§ PROVIDED DATA:
+--

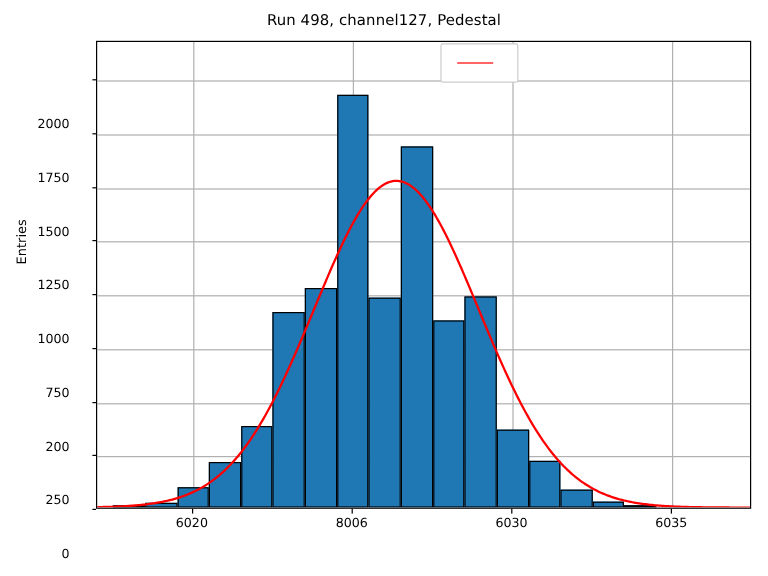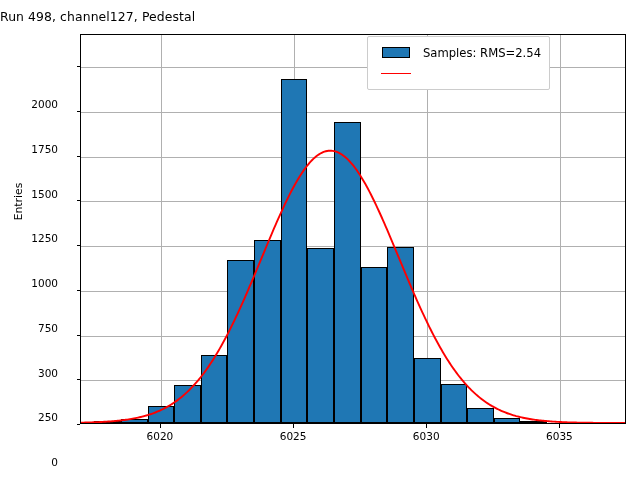--- a/index.html
+++ b/index.html
@@ -25,7 +25,7 @@
     left: 0;
     top: 9px;
     width: 640px;
-    text-align: left;
+    text-align: center;
     font-size: 12.4px;
     color: #000000;
     letter-spacing: 0.1px;

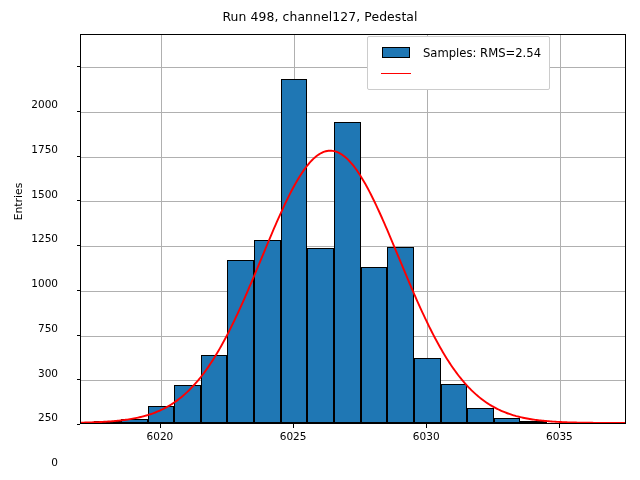--- a/index.html
+++ b/index.html
@@ -254,12 +254,6 @@
   <div id="legend">
     <div class="legend-row">
       <span class="legend-swatch-wrap">
-        <span class="legend-patch"></span>
-      </span>
-      <span class="legend-text">Samples: RMS=2.54</span>
-    </div>
-    <div class="legend-row">
-      <span class="legend-swatch-wrap">
         <span class="legend-line"></span>
       </span>
     </div>

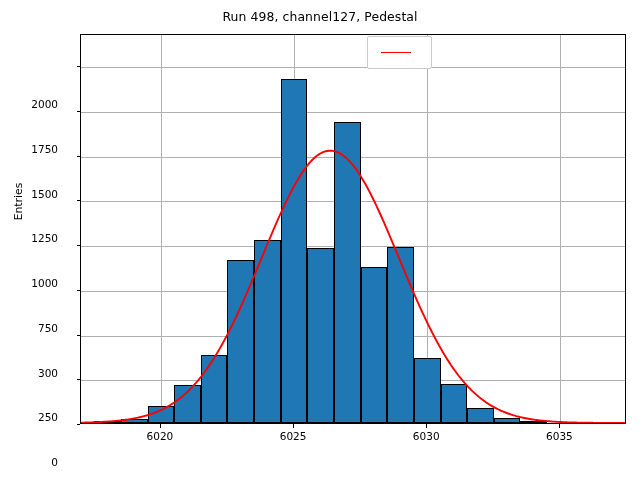--- a/index.html
+++ b/index.html
@@ -224,7 +224,7 @@
       <div class="ytick-mark" style="top: 379.275px;"></div>
       <div class="ytick-label" style="top: 372.275px;">250</div>
       <div class="ytick-mark" style="top: 334.55px;"></div>
-      <div class="ytick-label" style="top: 327.55px;">300</div>
+      <div class="ytick-label" style="top: 327.55px;">200</div>
       <div class="ytick-mark" style="top: 289.826px;"></div>
       <div class="ytick-label" style="top: 282.826px;">750</div>
       <div class="ytick-mark" style="top: 245.101px;"></div>

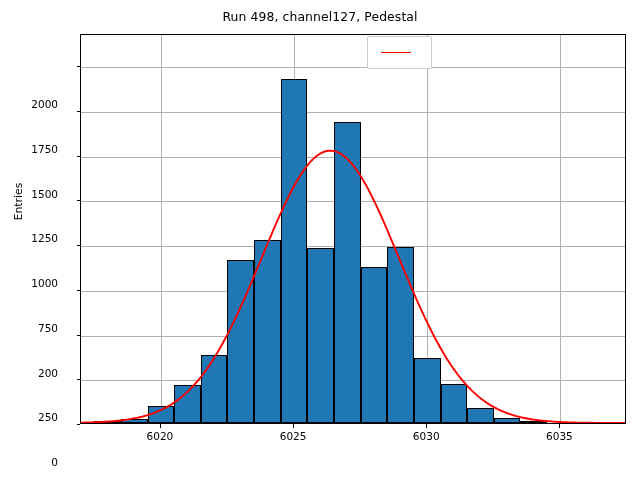--- a/index.html
+++ b/index.html
@@ -242,7 +242,7 @@
       <div class="xtick-mark" style="left: 159.902px;"></div>
       <div class="xtick-label" style="left: 159.902px;">6020</div>
       <div class="xtick-mark" style="left: 293.073px;"></div>
-      <div class="xtick-label" style="left: 293.073px;">6025</div>
+      <div class="xtick-label" style="left: 293.073px;">8006</div>
       <div class="xtick-mark" style="left: 426.244px;"></div>
       <div class="xtick-label" style="left: 426.244px;">6030</div>
       <div class="xtick-mark" style="left: 559.415px;"></div>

+--

Leaving images out, please output every line of the data exactly.

§ RESPONSE TO THIS TASK:
--- a/index.html
+++ b/index.html
@@ -25,7 +25,7 @@
     left: 0;
     top: 9px;
     width: 640px;
-    text-align: left;
+    text-align: center;
     font-size: 12.4px;
     color: #000000;
     letter-spacing: 0.1px;

--- a/index.html
+++ b/index.html
@@ -254,12 +254,6 @@
   <div id="legend">
     <div class="legend-row">
       <span class="legend-swatch-wrap">
-        <span class="legend-patch"></span>
-      </span>
-      <span class="legend-text">Samples: RMS=2.54</span>
-    </div>
-    <div class="legend-row">
-      <span class="legend-swatch-wrap">
         <span class="legend-line"></span>
       </span>
     </div>

--- a/index.html
+++ b/index.html
@@ -224,7 +224,7 @@
       <div class="ytick-mark" style="top: 379.275px;"></div>
       <div class="ytick-label" style="top: 372.275px;">250</div>
       <div class="ytick-mark" style="top: 334.55px;"></div>
-      <div class="ytick-label" style="top: 327.55px;">300</div>
+      <div class="ytick-label" style="top: 327.55px;">200</div>
       <div class="ytick-mark" style="top: 289.826px;"></div>
       <div class="ytick-label" style="top: 282.826px;">750</div>
       <div class="ytick-mark" style="top: 245.101px;"></div>

--- a/index.html
+++ b/index.html
@@ -242,7 +242,7 @@
       <div class="xtick-mark" style="left: 159.902px;"></div>
       <div class="xtick-label" style="left: 159.902px;">6020</div>
       <div class="xtick-mark" style="left: 293.073px;"></div>
-      <div class="xtick-label" style="left: 293.073px;">6025</div>
+      <div class="xtick-label" style="left: 293.073px;">8006</div>
       <div class="xtick-mark" style="left: 426.244px;"></div>
       <div class="xtick-label" style="left: 426.244px;">6030</div>
       <div class="xtick-mark" style="left: 559.415px;"></div>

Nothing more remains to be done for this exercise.